> **TASK STATEMENT**:
Take each line of the data that contains the string "workarounds" and copy it.

> **DATA FOR THIS EXERCISE**:
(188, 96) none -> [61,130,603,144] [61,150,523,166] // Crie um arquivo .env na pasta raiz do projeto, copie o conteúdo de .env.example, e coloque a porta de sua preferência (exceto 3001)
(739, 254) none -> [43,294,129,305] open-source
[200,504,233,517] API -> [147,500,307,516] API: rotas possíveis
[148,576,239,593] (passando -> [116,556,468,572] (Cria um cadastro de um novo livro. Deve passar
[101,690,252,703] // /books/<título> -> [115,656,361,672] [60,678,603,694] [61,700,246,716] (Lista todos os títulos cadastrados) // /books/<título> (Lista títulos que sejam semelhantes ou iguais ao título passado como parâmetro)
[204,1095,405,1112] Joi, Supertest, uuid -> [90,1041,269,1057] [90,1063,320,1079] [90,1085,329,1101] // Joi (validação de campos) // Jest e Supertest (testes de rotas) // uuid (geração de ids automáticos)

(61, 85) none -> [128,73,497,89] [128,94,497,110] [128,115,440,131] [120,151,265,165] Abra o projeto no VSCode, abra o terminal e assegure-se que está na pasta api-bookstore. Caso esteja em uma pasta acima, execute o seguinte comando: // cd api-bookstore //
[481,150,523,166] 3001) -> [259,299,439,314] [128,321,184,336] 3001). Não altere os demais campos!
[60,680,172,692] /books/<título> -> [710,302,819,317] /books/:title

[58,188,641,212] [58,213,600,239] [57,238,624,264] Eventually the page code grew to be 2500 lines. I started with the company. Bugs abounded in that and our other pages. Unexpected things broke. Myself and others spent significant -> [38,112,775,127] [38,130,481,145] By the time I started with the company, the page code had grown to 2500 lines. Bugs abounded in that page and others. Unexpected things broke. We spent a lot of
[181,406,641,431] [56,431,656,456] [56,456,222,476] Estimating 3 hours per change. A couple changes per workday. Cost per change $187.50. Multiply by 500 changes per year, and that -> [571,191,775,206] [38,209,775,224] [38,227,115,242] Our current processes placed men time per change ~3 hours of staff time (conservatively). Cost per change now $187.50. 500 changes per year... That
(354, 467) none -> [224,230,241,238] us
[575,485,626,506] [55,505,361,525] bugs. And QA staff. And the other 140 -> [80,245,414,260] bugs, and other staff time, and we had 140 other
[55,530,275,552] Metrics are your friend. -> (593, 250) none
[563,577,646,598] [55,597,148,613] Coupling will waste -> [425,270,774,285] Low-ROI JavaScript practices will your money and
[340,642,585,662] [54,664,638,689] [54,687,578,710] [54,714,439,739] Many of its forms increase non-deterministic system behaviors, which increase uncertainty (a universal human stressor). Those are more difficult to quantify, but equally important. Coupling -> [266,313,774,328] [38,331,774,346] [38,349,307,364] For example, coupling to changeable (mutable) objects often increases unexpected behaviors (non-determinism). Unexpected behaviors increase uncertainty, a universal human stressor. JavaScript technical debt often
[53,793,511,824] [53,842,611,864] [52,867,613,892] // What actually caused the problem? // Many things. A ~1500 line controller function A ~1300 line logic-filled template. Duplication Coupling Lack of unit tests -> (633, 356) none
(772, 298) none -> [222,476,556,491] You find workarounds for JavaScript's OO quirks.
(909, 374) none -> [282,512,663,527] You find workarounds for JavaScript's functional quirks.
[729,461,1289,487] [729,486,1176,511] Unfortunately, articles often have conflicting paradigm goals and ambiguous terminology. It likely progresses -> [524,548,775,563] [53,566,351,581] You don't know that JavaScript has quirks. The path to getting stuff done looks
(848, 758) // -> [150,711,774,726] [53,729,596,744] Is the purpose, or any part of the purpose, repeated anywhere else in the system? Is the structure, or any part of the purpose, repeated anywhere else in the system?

> **RESPONSE TO THE EXERCISE**:
(772, 298) none -> [222,476,556,491] You find workarounds for JavaScript's OO quirks.
(909, 374) none -> [282,512,663,527] You find workarounds for JavaScript's functional quirks.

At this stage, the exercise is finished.